Very nice, more please =)

Saipan Writer said...

Boni,

It takes courage to write poetry, along with a lot of thought. And it takes courage and some foolish bravado to share it with the world!

Congrats on being all that and so much more.

What we write about says a lot about who we are. Your poem has made me think about some of what I've been.

I lived with an alcoholic until he died. There was nothing functional about it. It made me (temporarily?) insane and broke my heart. His daughter, my daughter is still pissed off at him for it. When she was younger, she cried so many times when other kids at school were picked up by their dads that I couldn't take it.

When you're living with an alcoholic, you blame the alcohol. You blame the friends. You blame yourself. It's one of the ugliest, most destructive "diseases" around. But you're living with it. And when an alcoholic dies, you're still living with it in some way.

And it's all still a mystery,

and I (still) like to drink wine.

Bon said...

That means so much to me. Truly, thank you for sharing.

Jeff said...

Alcoholism is the only disease you can get yelled at for having.
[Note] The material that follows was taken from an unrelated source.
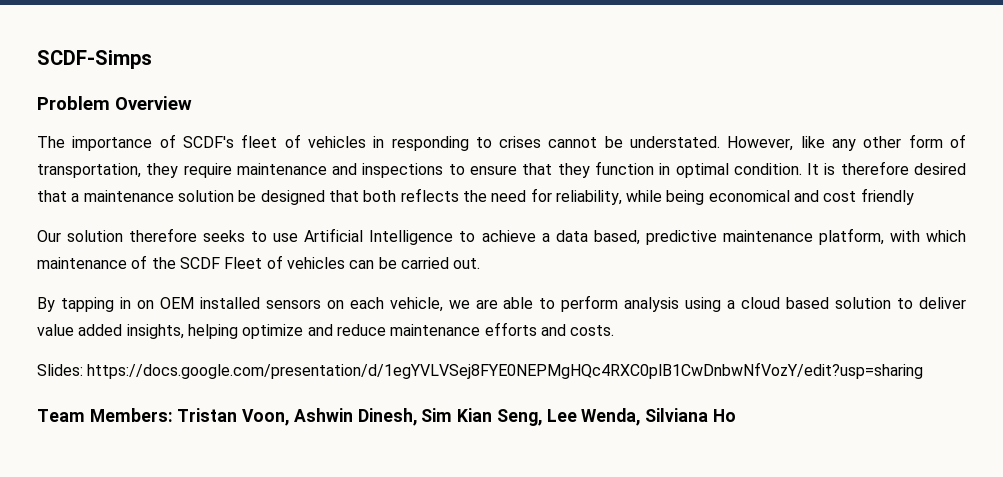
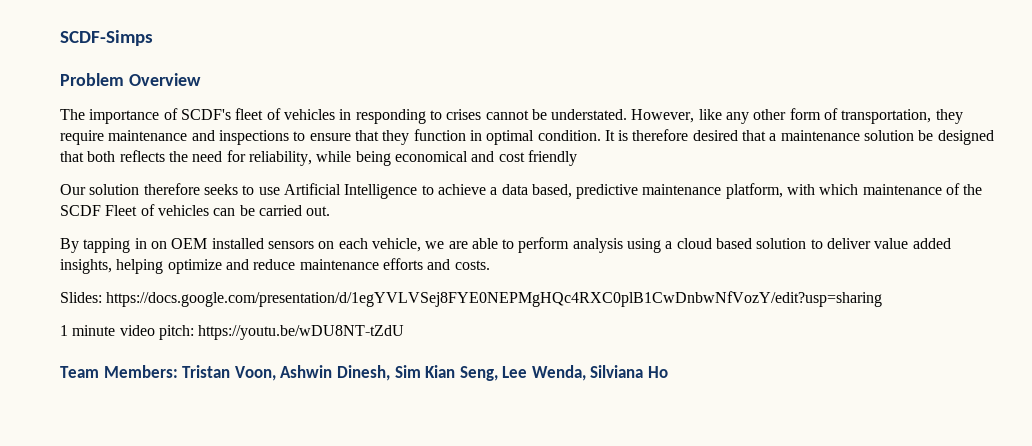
+ 1 minute video pitch: https://youtu.be/wDU8NT-tZdU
Damnit Otto you're an alcoholic. Damnit Otto you have lupus. One of those two don't sound right.

Mitch Hedberg

Bon said...

This poem was about my family. Now that it's over I can share the fact that I lived with a functional dysfunctional alcoholic. It was not a fun ride, but one that taught me a lot about happiness, the acquisition of it and the realization that sometimes people need to learn from their own mistakes.